Required work: Word for word, repeat the data; no picture should appear in the result.

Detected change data

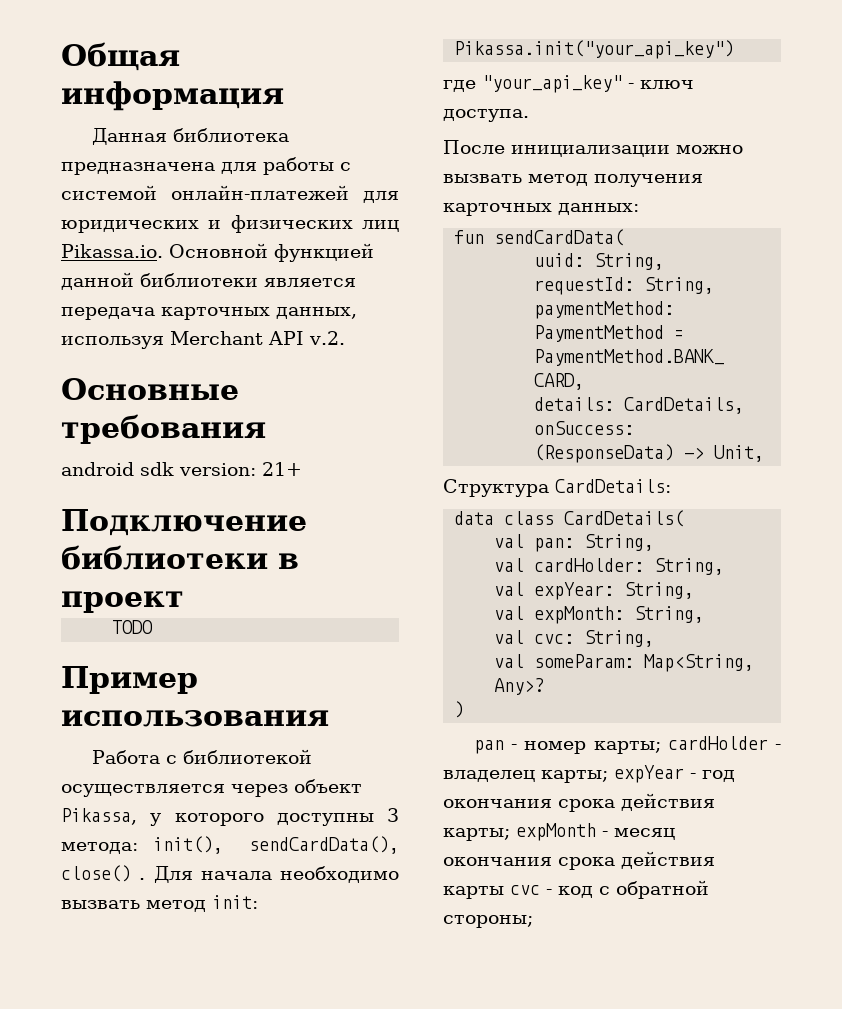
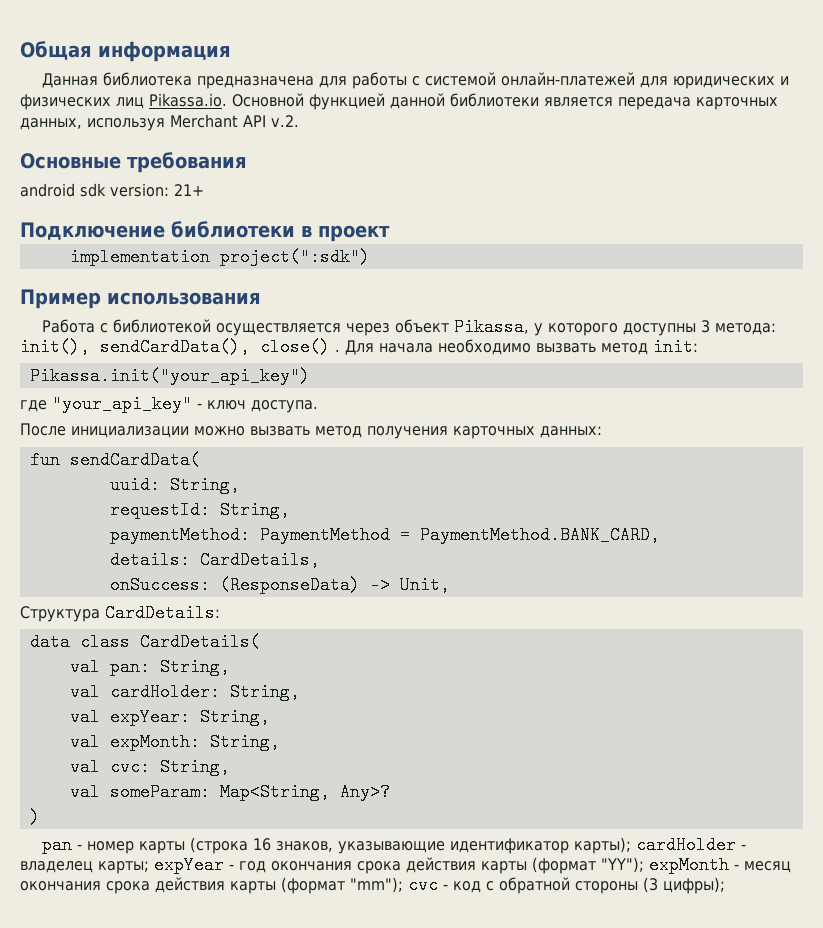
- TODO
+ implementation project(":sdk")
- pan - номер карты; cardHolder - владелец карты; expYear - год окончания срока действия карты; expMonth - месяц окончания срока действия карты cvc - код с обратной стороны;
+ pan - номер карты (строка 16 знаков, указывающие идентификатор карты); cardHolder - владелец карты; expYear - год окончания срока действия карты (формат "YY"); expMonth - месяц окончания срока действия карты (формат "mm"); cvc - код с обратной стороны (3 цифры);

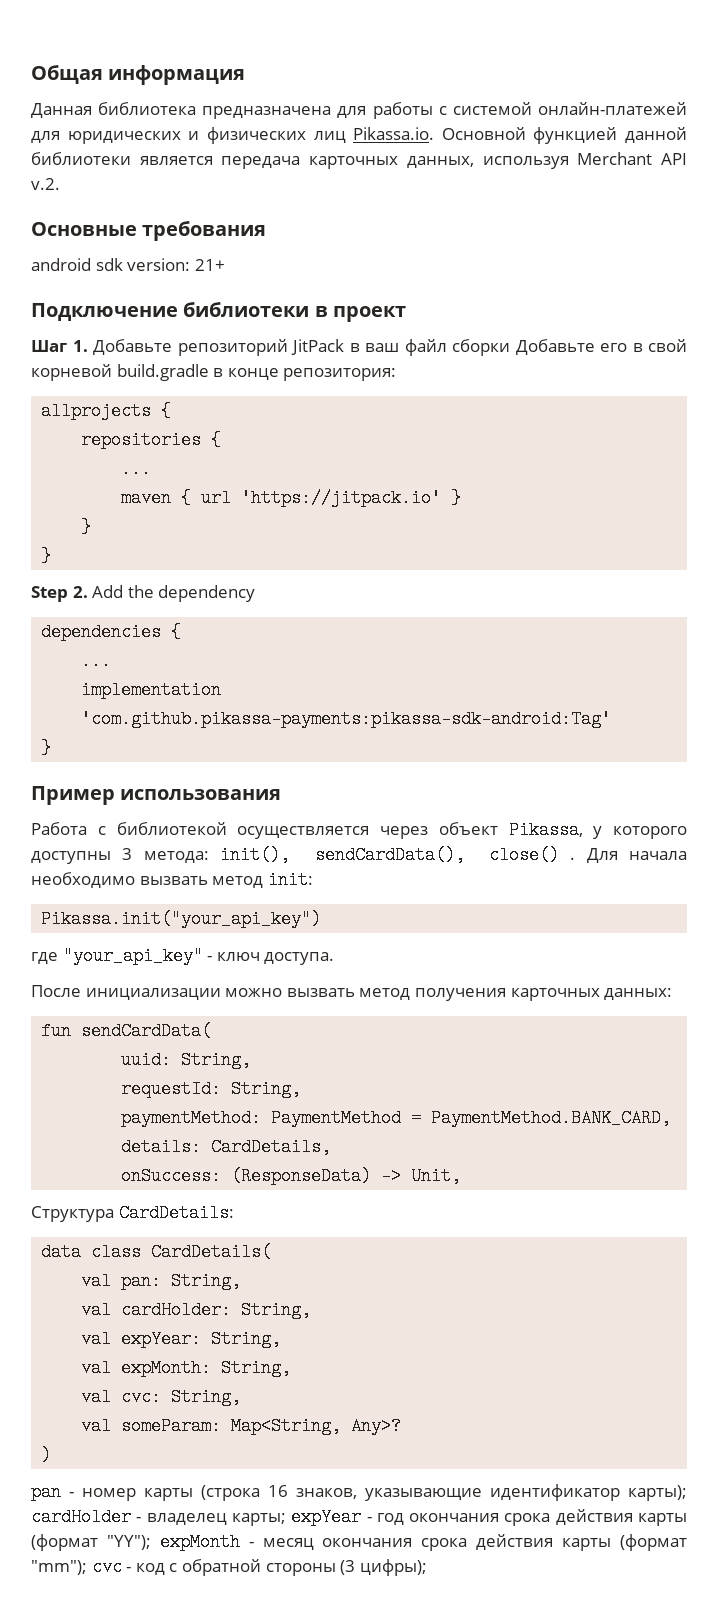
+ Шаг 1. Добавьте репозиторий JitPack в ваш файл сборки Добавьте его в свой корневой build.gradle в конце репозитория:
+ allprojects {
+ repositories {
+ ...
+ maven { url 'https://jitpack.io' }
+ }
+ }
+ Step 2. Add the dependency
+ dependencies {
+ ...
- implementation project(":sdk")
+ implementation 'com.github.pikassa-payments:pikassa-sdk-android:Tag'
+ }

Output for this task:
- TODO
+ implementation project(":sdk")
- pan - номер карты; cardHolder - владелец карты; expYear - год окончания срока действия карты; expMonth - месяц окончания срока действия карты cvc - код с обратной стороны;
+ pan - номер карты (строка 16 знаков, указывающие идентификатор карты); cardHolder - владелец карты; expYear - год окончания срока действия карты (формат "YY"); expMonth - месяц окончания срока действия карты (формат "mm"); cvc - код с обратной стороны (3 цифры);

+ Шаг 1. Добавьте репозиторий JitPack в ваш файл сборки Добавьте его в свой корневой build.gradle в конце репозитория:
+ allprojects {
+ repositories {
+ ...
+ maven { url 'https://jitpack.io' }
+ }
+ }
+ Step 2. Add the dependency
+ dependencies {
+ ...
- implementation project(":sdk")
+ implementation 'com.github.pikassa-payments:pikassa-sdk-android:Tag'
+ }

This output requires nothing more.